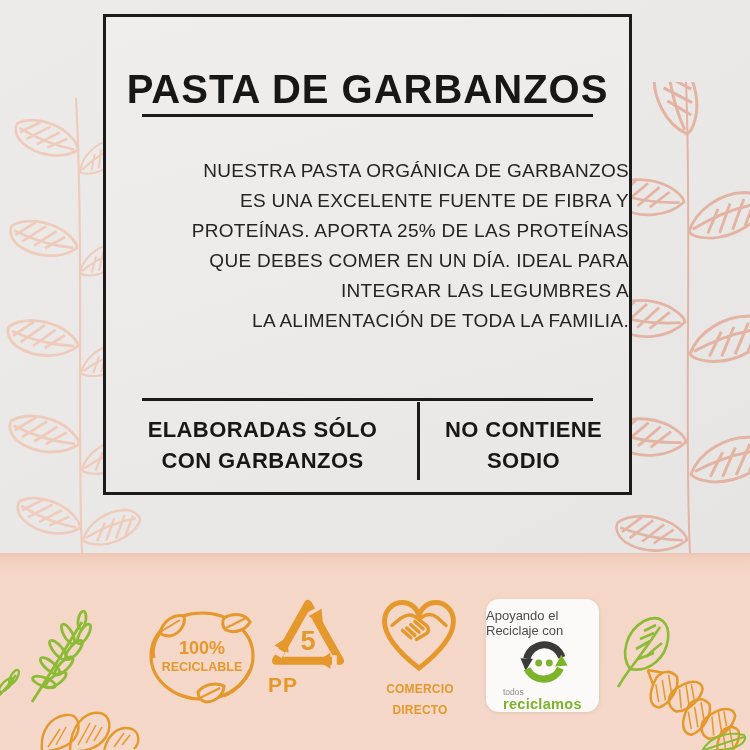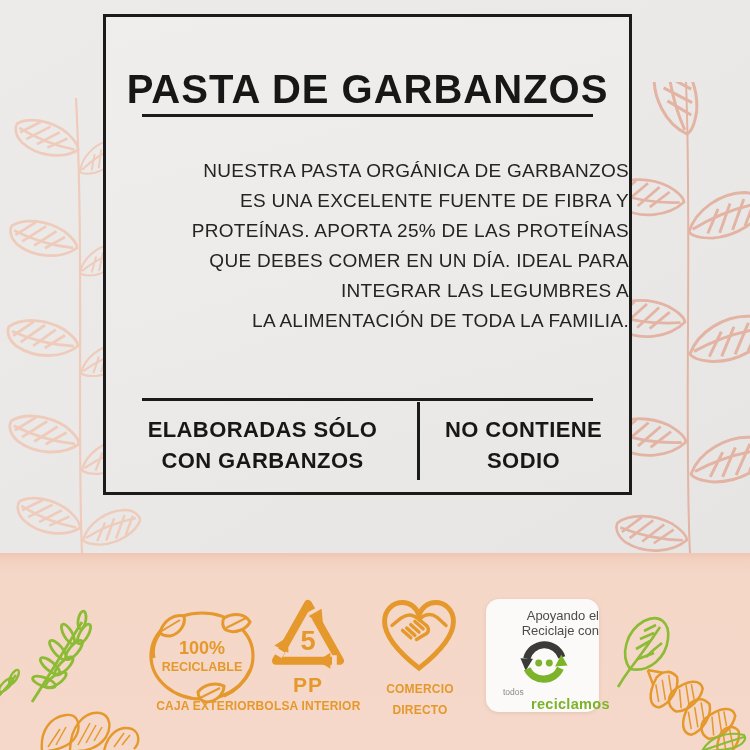"Apoyando el" .badge-heading { padding-left: 12px -> none; text-align: right -> left }
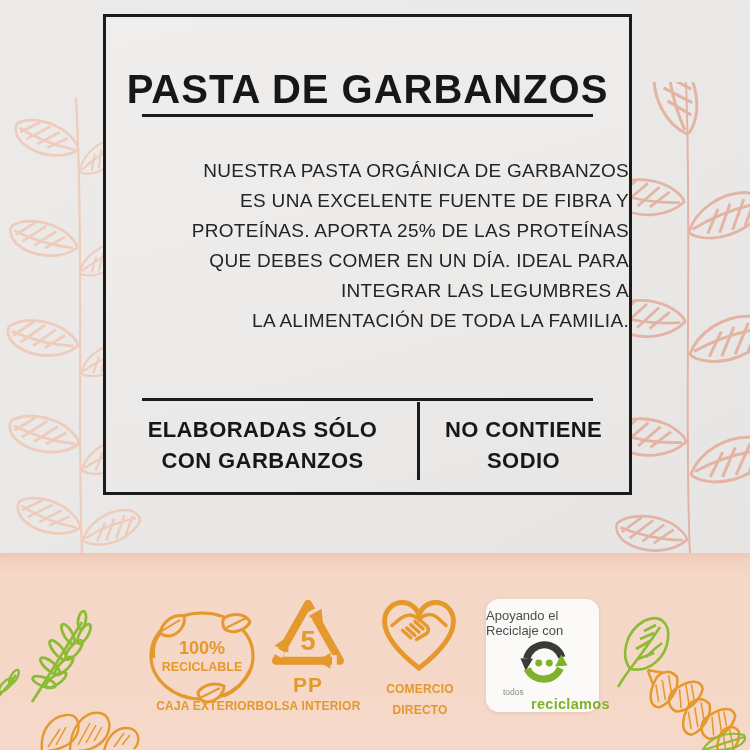"PP" .pp-code { text-align: center -> none }
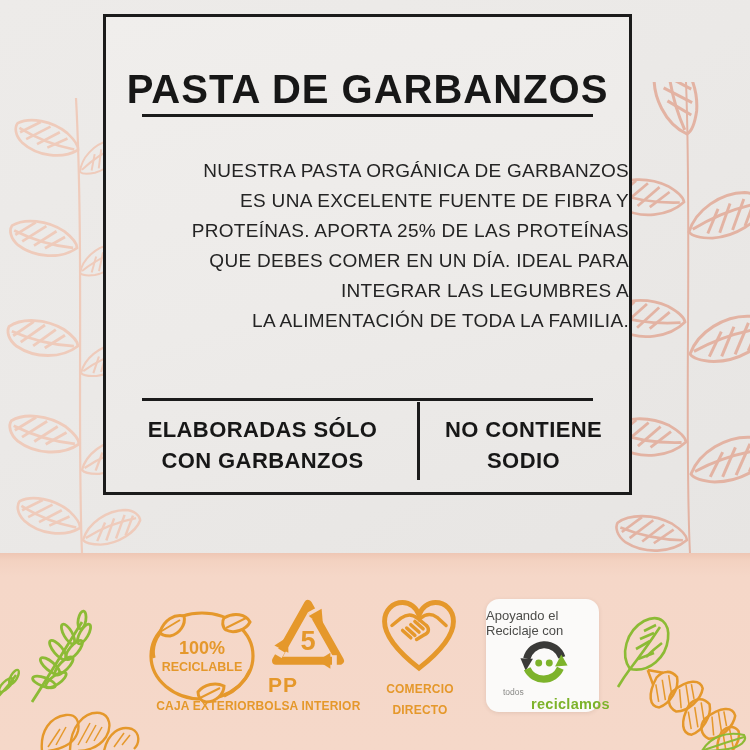"CAJA EXTERIOR" div.caption { html: <div>CAJA EXTERIOR</div> -> none }
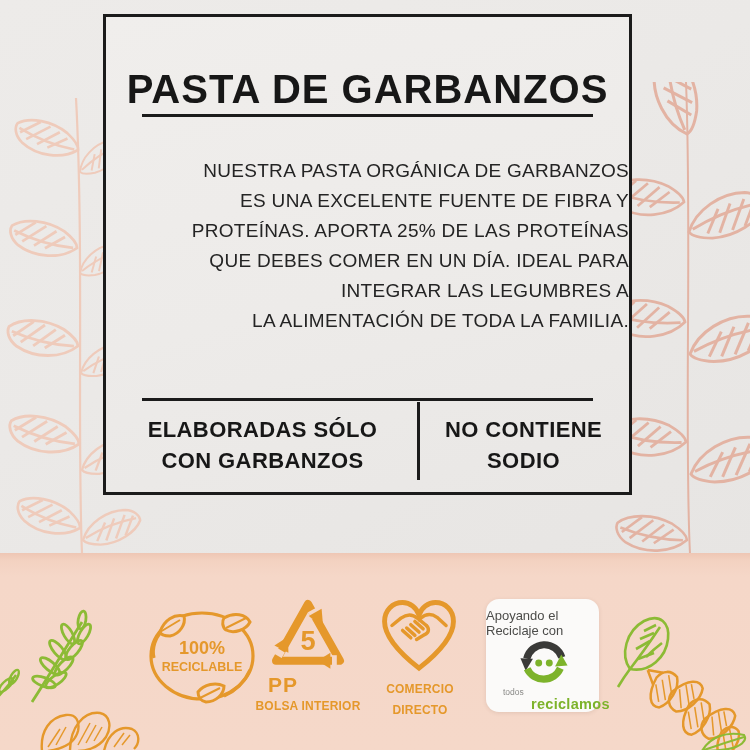"BOLSA INTERIOR" div.caption { html: <div>BOLSA INTERIOR</div> -> none }
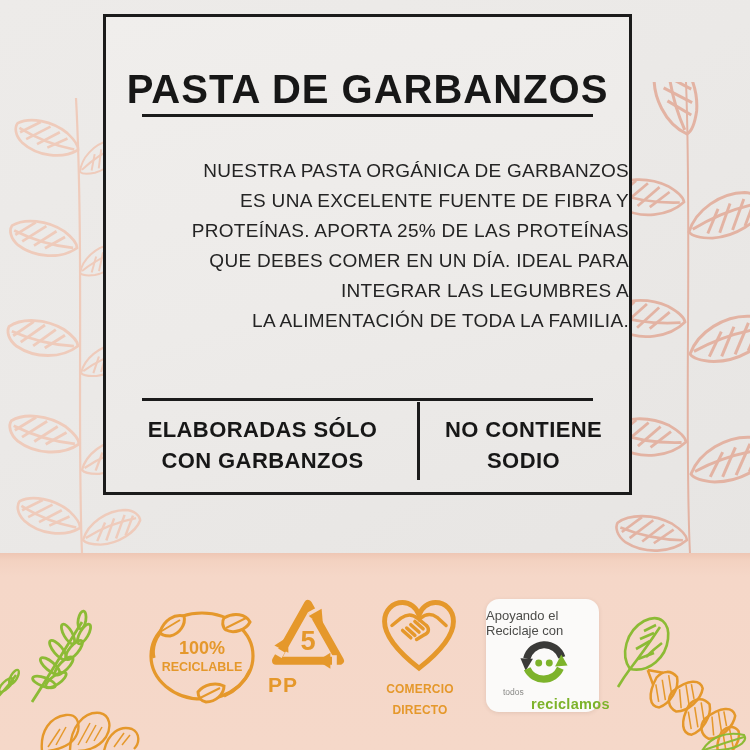"reciclamos" .badge-brand { margin-left: 28px -> none }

◆ ◆ ◆ ◆ ◆

> **WORK INSTRUCTION**:
The task calls for every record to be transcribed exactly, with no images included.

> **ANSWER SPACE**:
"Apoyando el" .badge-heading { padding-left: 12px -> none; text-align: right -> left }
"PP" .pp-code { text-align: center -> none }
"CAJA EXTERIOR" div.caption { html: <div>CAJA EXTERIOR</div> -> none }
"BOLSA INTERIOR" div.caption { html: <div>BOLSA INTERIOR</div> -> none }
"reciclamos" .badge-brand { margin-left: 28px -> none }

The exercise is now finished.